Task statement :: With the pictures left out, restate exactly the part below that opens with the line containing "text: classroom ->" and closes with the line containing "html: <div>Strongly disagree</div>".

Supplied records ::
::::

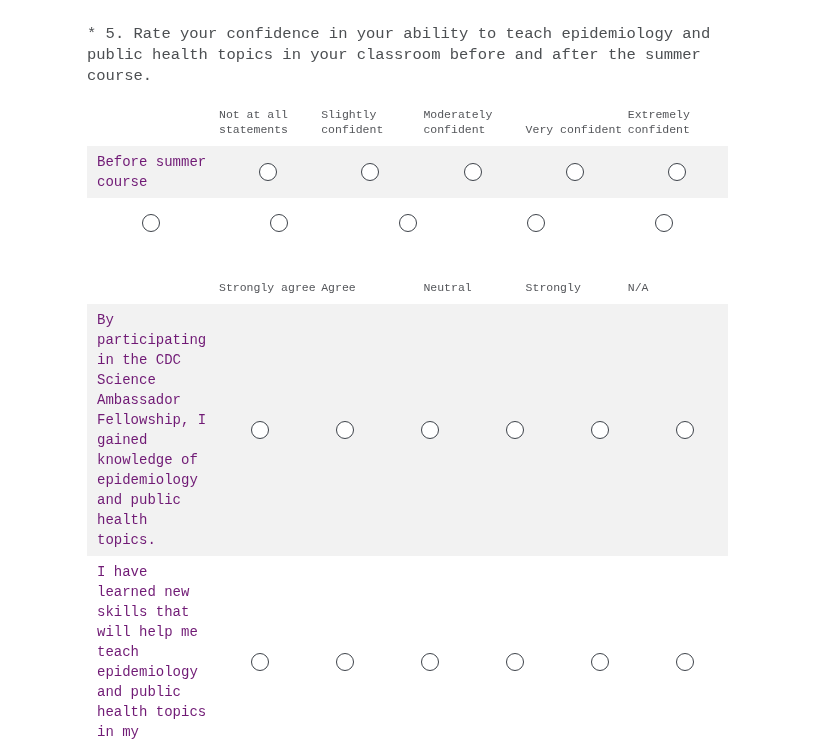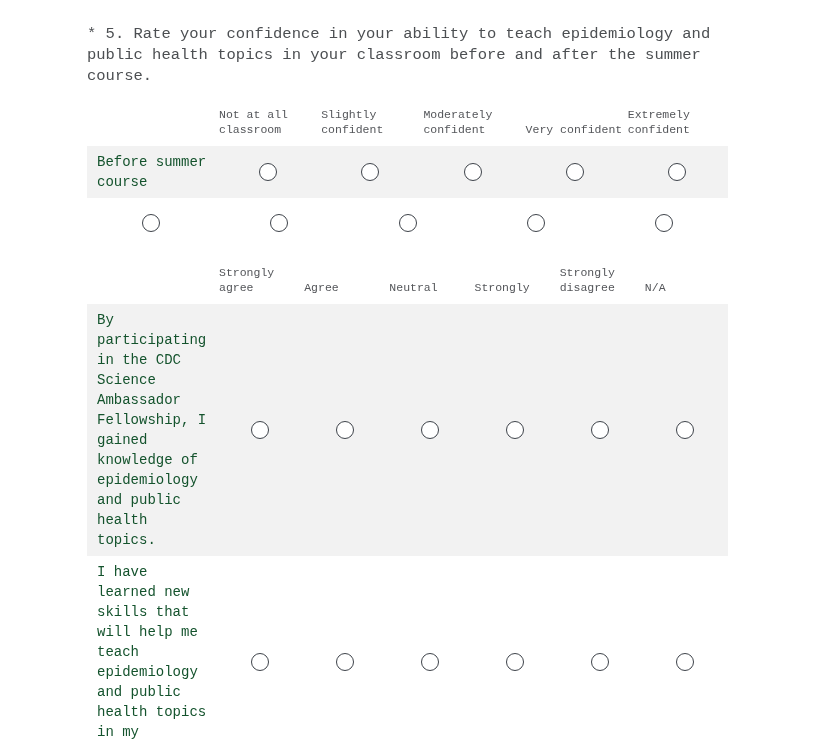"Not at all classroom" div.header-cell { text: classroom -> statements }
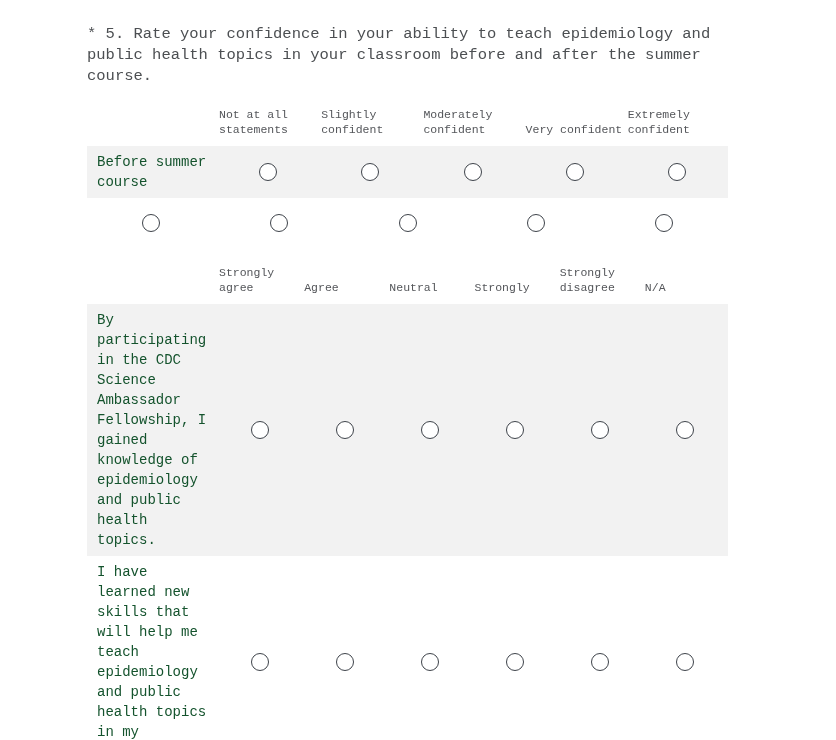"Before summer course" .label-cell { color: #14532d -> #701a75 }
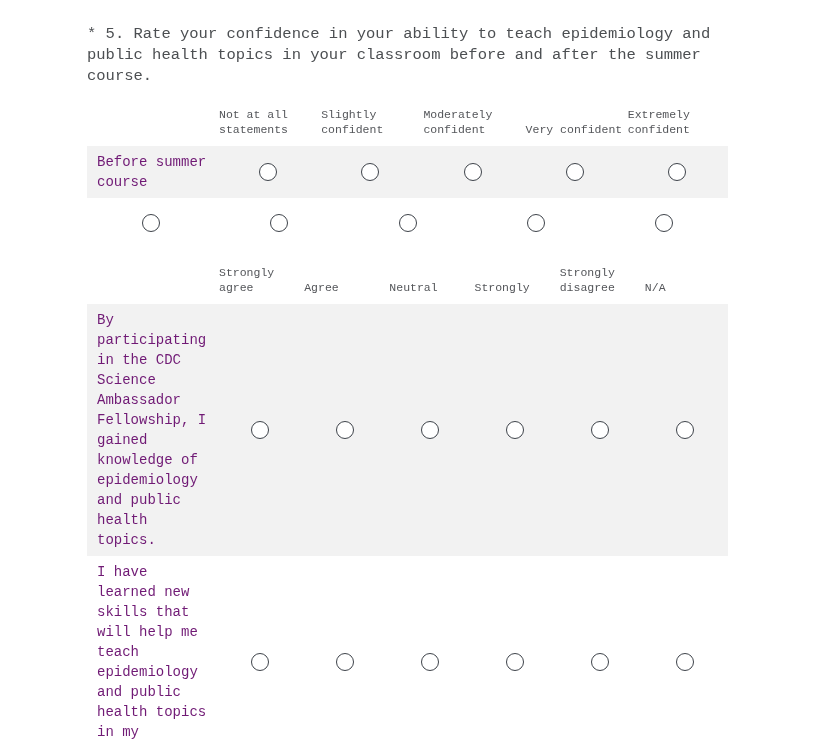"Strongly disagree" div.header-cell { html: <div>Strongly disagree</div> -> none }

::::

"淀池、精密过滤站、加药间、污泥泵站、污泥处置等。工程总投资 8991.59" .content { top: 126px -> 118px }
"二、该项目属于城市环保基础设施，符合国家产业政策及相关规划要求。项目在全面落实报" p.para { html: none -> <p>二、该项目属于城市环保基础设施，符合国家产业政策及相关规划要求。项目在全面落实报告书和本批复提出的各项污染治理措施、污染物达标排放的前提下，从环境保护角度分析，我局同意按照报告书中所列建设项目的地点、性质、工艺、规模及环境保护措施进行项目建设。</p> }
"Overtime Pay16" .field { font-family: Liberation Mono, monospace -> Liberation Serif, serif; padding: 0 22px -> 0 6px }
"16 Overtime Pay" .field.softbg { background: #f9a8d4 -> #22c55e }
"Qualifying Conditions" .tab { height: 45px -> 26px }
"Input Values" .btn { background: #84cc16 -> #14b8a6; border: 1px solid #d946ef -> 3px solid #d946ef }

::::

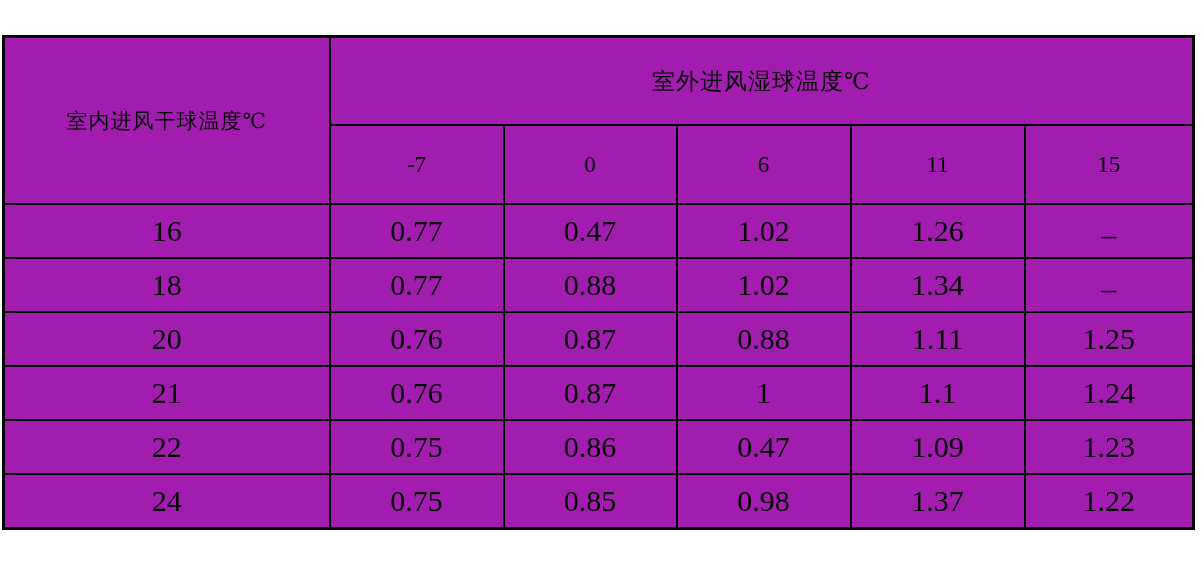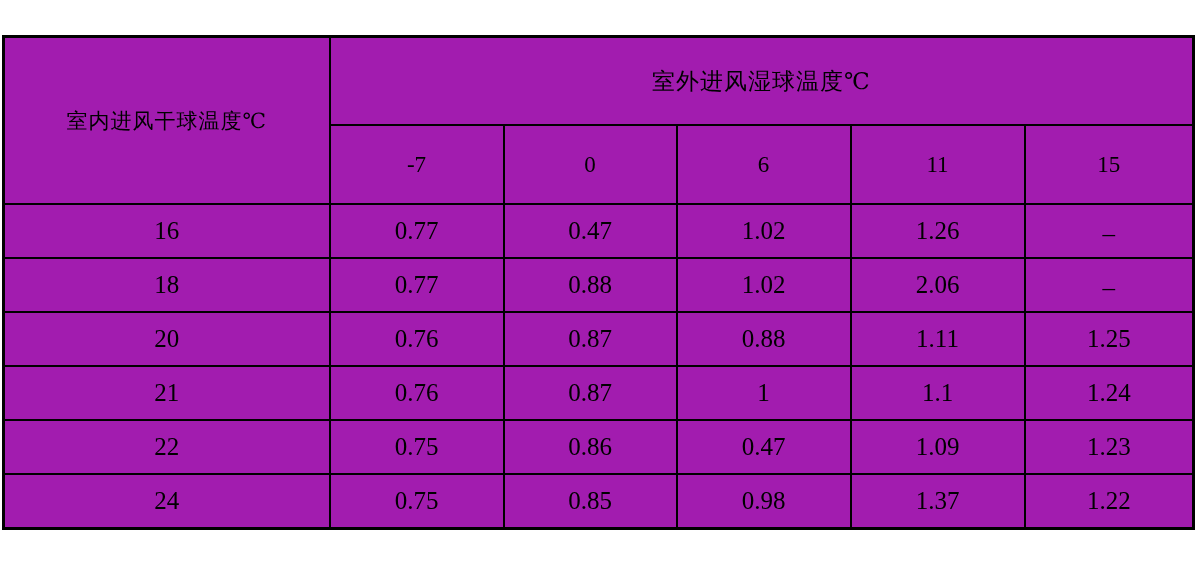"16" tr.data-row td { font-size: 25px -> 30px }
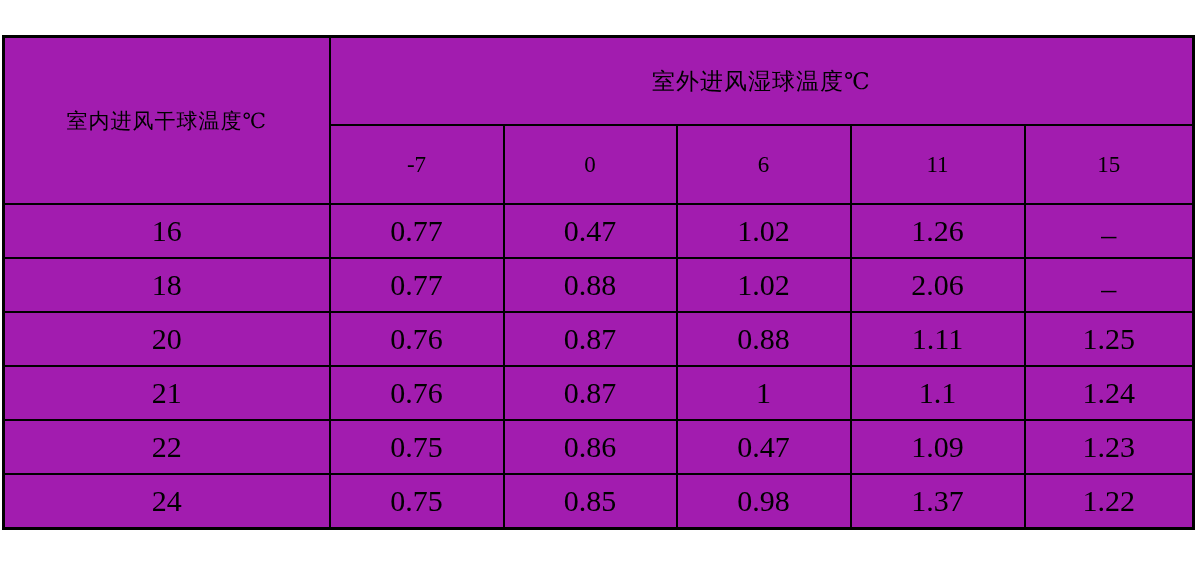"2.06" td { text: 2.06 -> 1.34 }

::::

Finished task ::
"Not at all classroom" div.header-cell { text: classroom -> statements }
"Before summer course" .label-cell { color: #14532d -> #701a75 }
"Strongly disagree" div.header-cell { html: <div>Strongly disagree</div> -> none }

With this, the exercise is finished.